§ WORK REQUIRED: Please give every line below again exactly, but not its pictures.

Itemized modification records
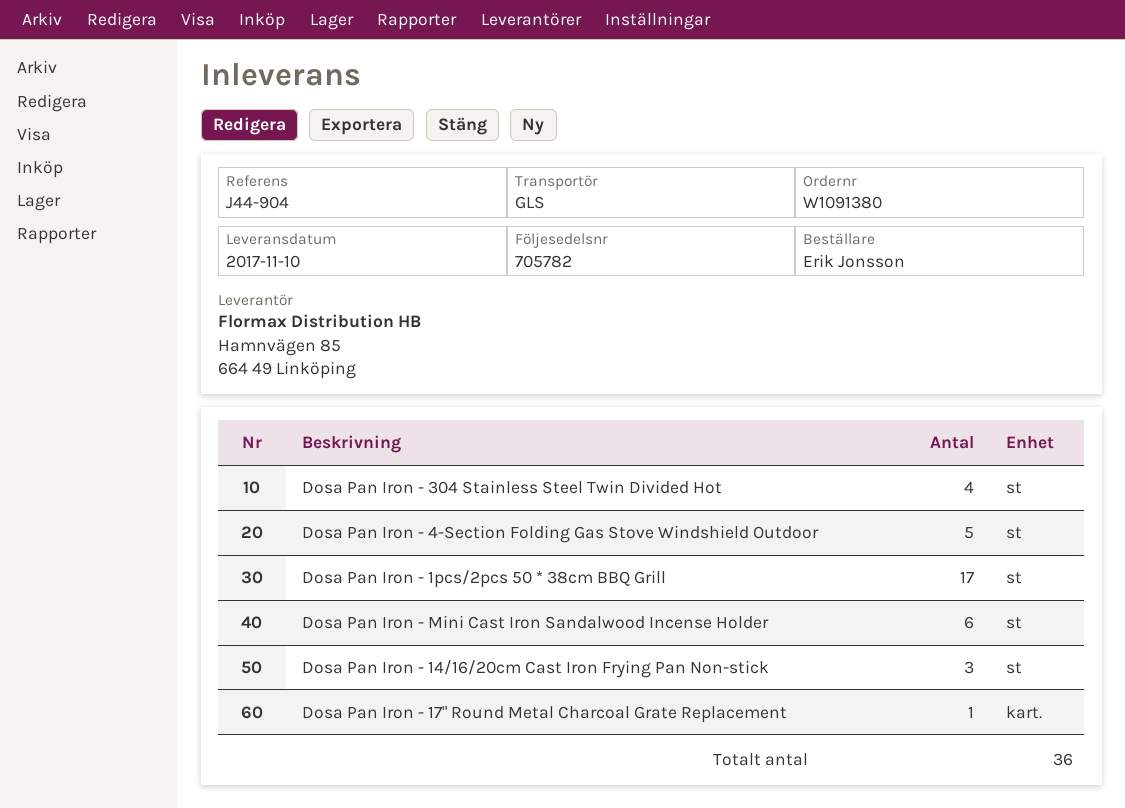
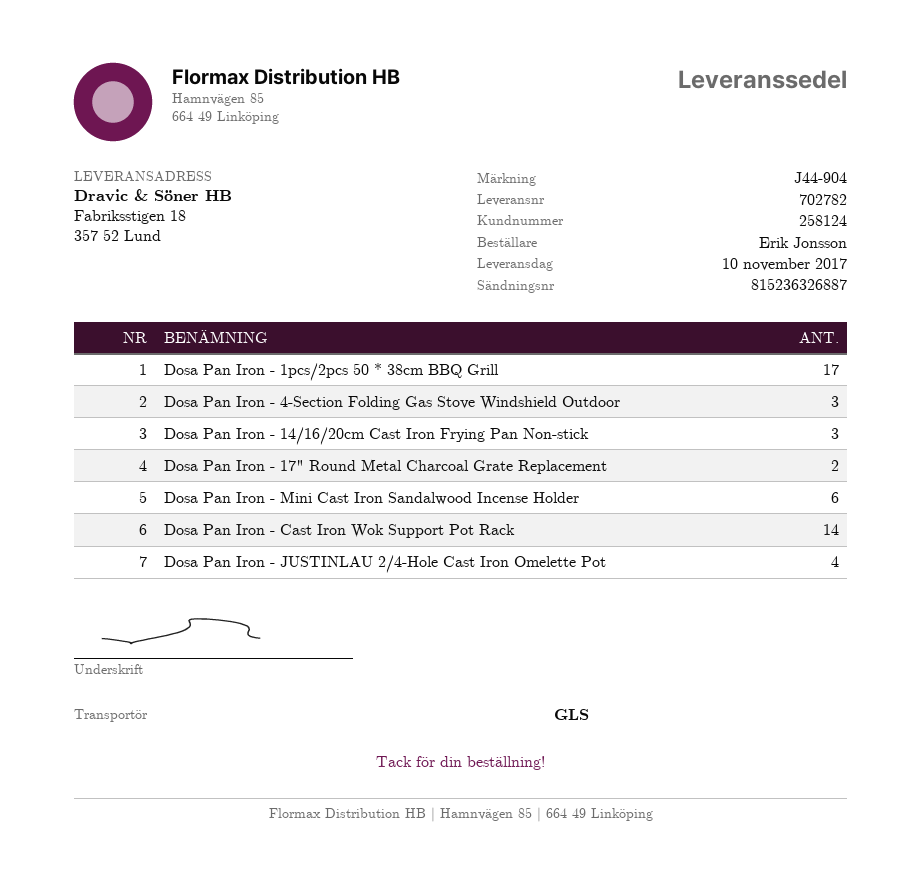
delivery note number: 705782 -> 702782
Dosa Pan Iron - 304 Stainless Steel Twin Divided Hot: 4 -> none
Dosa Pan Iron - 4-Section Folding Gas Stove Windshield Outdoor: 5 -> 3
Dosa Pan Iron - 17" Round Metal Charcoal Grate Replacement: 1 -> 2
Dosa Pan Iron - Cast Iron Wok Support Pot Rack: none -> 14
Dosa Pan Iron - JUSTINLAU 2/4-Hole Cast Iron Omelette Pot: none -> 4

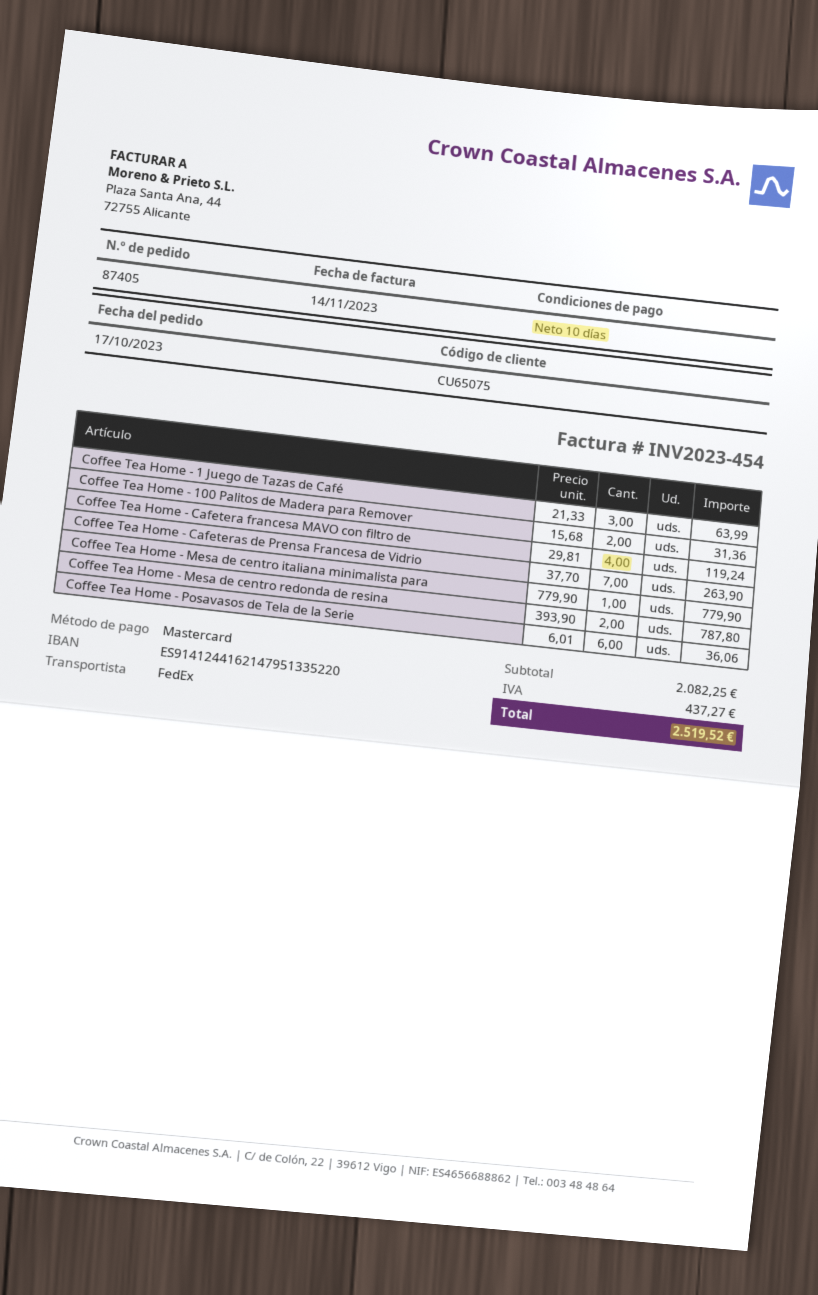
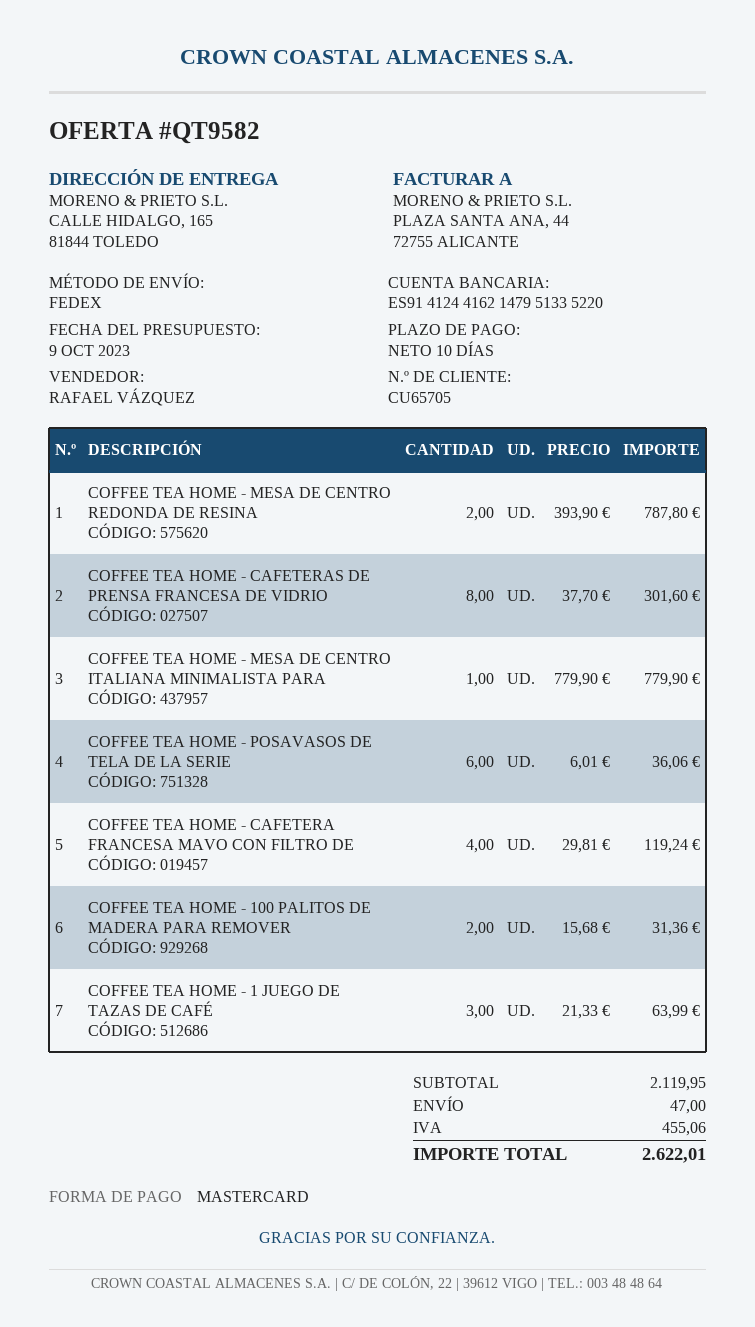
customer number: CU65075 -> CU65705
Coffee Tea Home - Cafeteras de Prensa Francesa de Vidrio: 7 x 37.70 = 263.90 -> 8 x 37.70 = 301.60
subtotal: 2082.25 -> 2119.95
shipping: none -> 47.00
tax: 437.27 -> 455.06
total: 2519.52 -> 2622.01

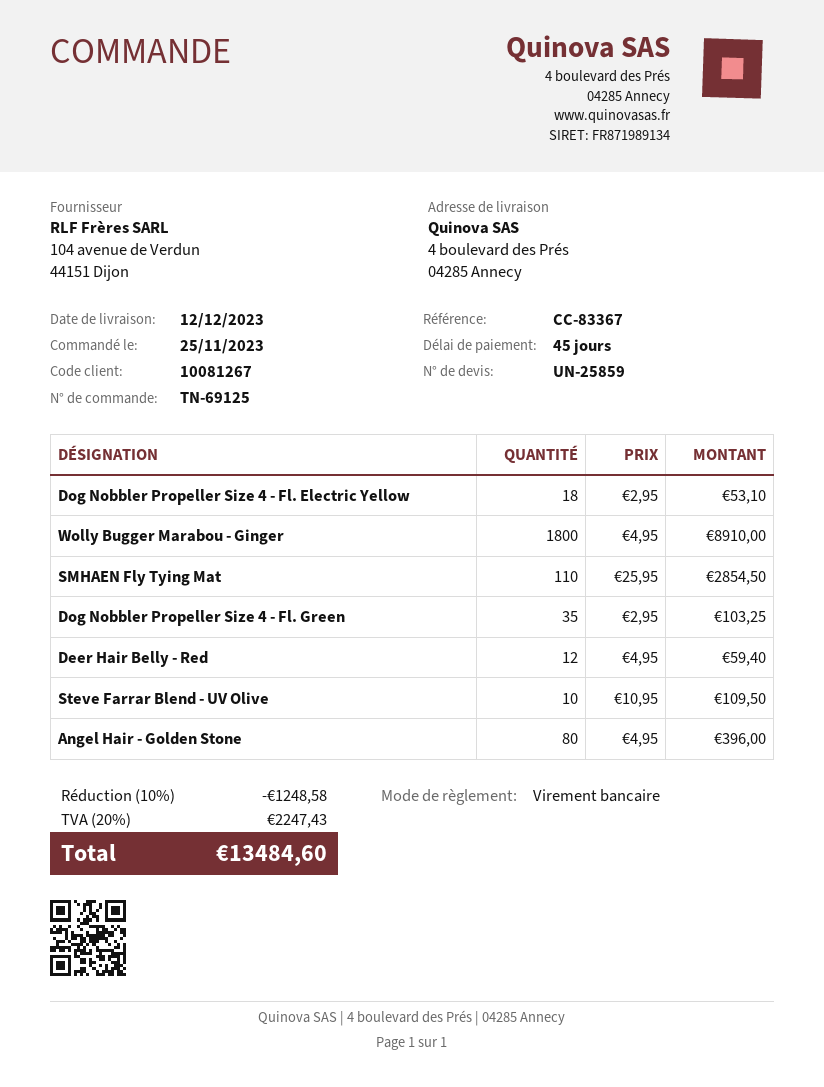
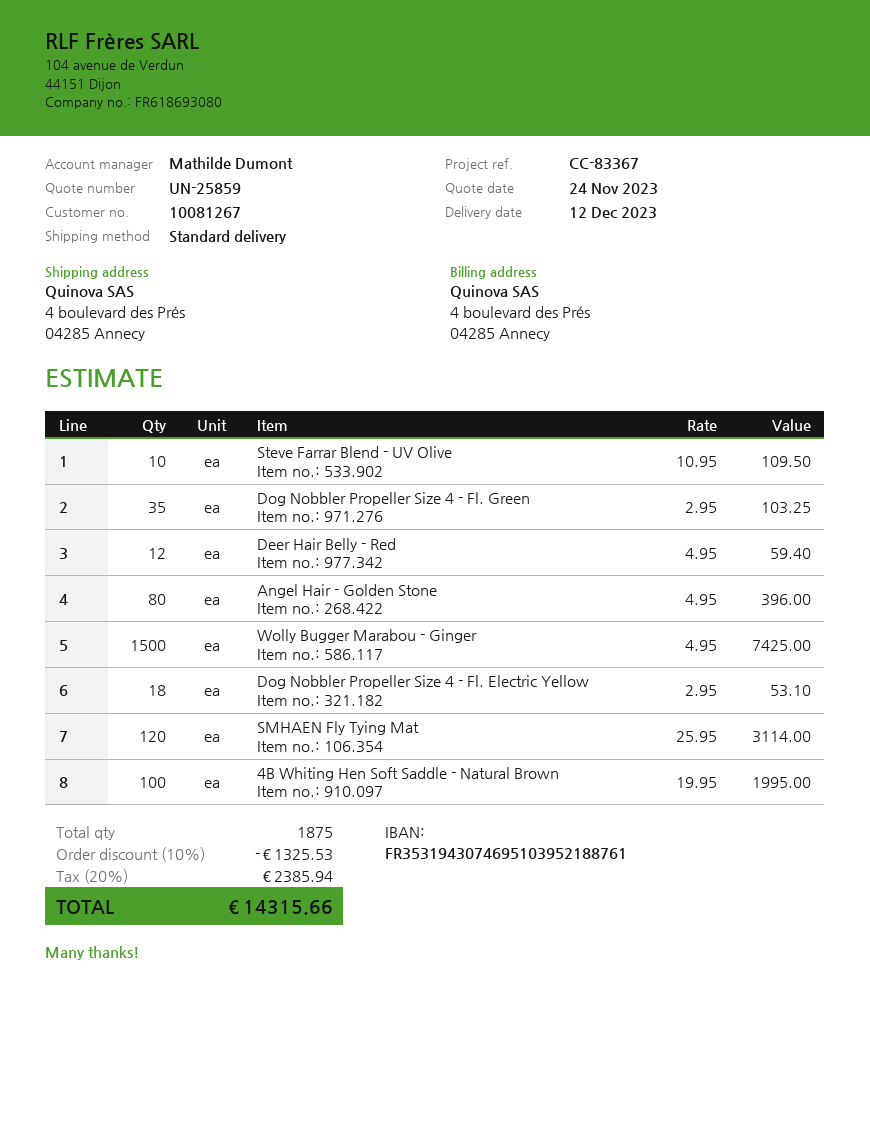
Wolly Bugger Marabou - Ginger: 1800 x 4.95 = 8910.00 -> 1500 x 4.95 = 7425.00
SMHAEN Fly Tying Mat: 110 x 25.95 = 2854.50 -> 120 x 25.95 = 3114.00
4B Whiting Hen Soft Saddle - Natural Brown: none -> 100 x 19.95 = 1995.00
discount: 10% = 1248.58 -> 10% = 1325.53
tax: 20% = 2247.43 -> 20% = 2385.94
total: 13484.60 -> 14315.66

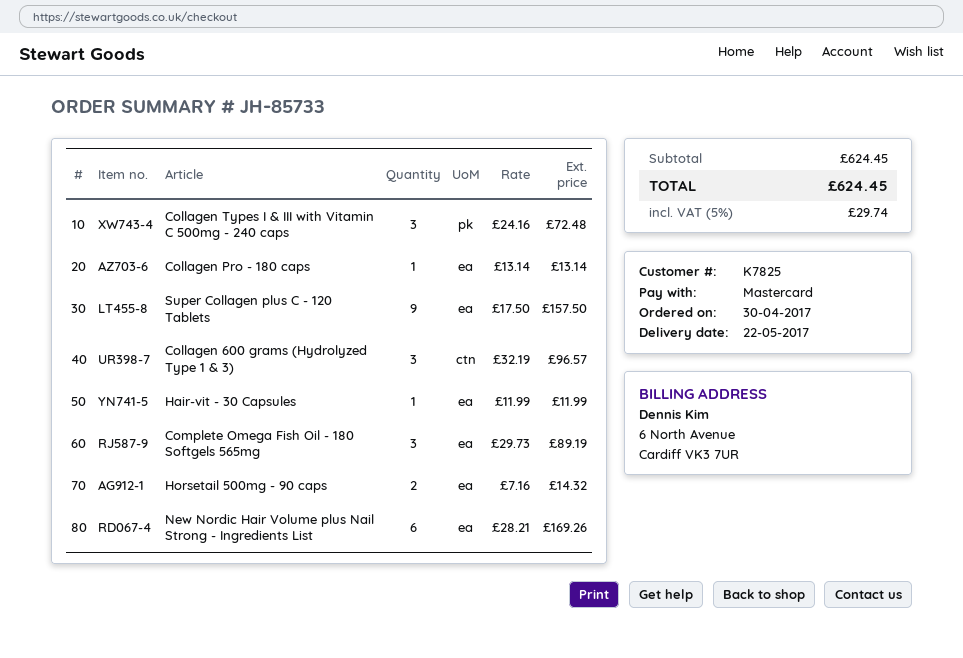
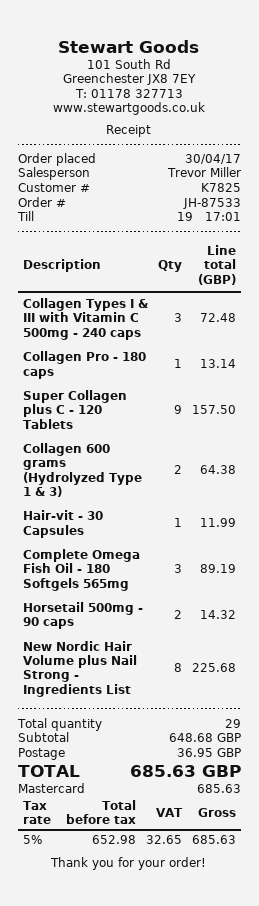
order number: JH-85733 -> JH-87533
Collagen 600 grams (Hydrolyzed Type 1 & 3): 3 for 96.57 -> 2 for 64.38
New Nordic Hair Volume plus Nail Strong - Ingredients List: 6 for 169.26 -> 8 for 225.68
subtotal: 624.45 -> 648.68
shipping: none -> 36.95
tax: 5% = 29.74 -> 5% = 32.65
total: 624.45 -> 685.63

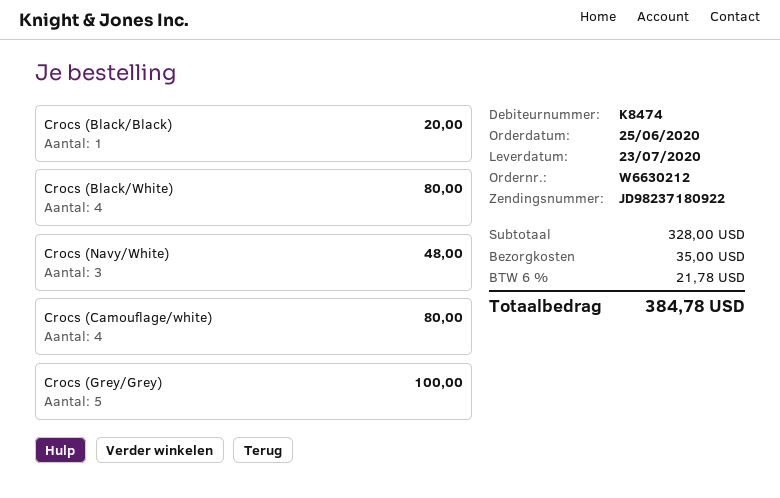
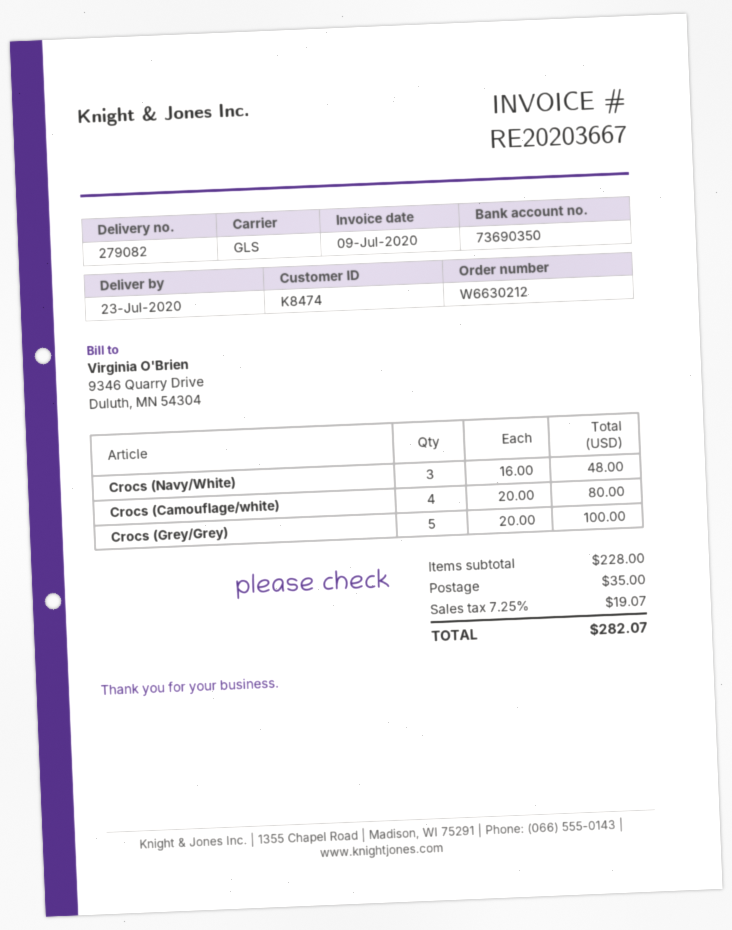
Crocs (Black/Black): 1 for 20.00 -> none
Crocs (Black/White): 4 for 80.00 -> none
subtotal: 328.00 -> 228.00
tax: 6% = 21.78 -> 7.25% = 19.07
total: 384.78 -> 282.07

§ EXERCISE ANSWER:
delivery note number: 705782 -> 702782
Dosa Pan Iron - 304 Stainless Steel Twin Divided Hot: 4 -> none
Dosa Pan Iron - 4-Section Folding Gas Stove Windshield Outdoor: 5 -> 3
Dosa Pan Iron - 17" Round Metal Charcoal Grate Replacement: 1 -> 2
Dosa Pan Iron - Cast Iron Wok Support Pot Rack: none -> 14
Dosa Pan Iron - JUSTINLAU 2/4-Hole Cast Iron Omelette Pot: none -> 4

customer number: CU65075 -> CU65705
Coffee Tea Home - Cafeteras de Prensa Francesa de Vidrio: 7 x 37.70 = 263.90 -> 8 x 37.70 = 301.60
subtotal: 2082.25 -> 2119.95
shipping: none -> 47.00
tax: 437.27 -> 455.06
total: 2519.52 -> 2622.01

Wolly Bugger Marabou - Ginger: 1800 x 4.95 = 8910.00 -> 1500 x 4.95 = 7425.00
SMHAEN Fly Tying Mat: 110 x 25.95 = 2854.50 -> 120 x 25.95 = 3114.00
4B Whiting Hen Soft Saddle - Natural Brown: none -> 100 x 19.95 = 1995.00
discount: 10% = 1248.58 -> 10% = 1325.53
tax: 20% = 2247.43 -> 20% = 2385.94
total: 13484.60 -> 14315.66

order number: JH-85733 -> JH-87533
Collagen 600 grams (Hydrolyzed Type 1 & 3): 3 for 96.57 -> 2 for 64.38
New Nordic Hair Volume plus Nail Strong - Ingredients List: 6 for 169.26 -> 8 for 225.68
subtotal: 624.45 -> 648.68
shipping: none -> 36.95
tax: 5% = 29.74 -> 5% = 32.65
total: 624.45 -> 685.63

Crocs (Black/Black): 1 for 20.00 -> none
Crocs (Black/White): 4 for 80.00 -> none
subtotal: 328.00 -> 228.00
tax: 6% = 21.78 -> 7.25% = 19.07
total: 384.78 -> 282.07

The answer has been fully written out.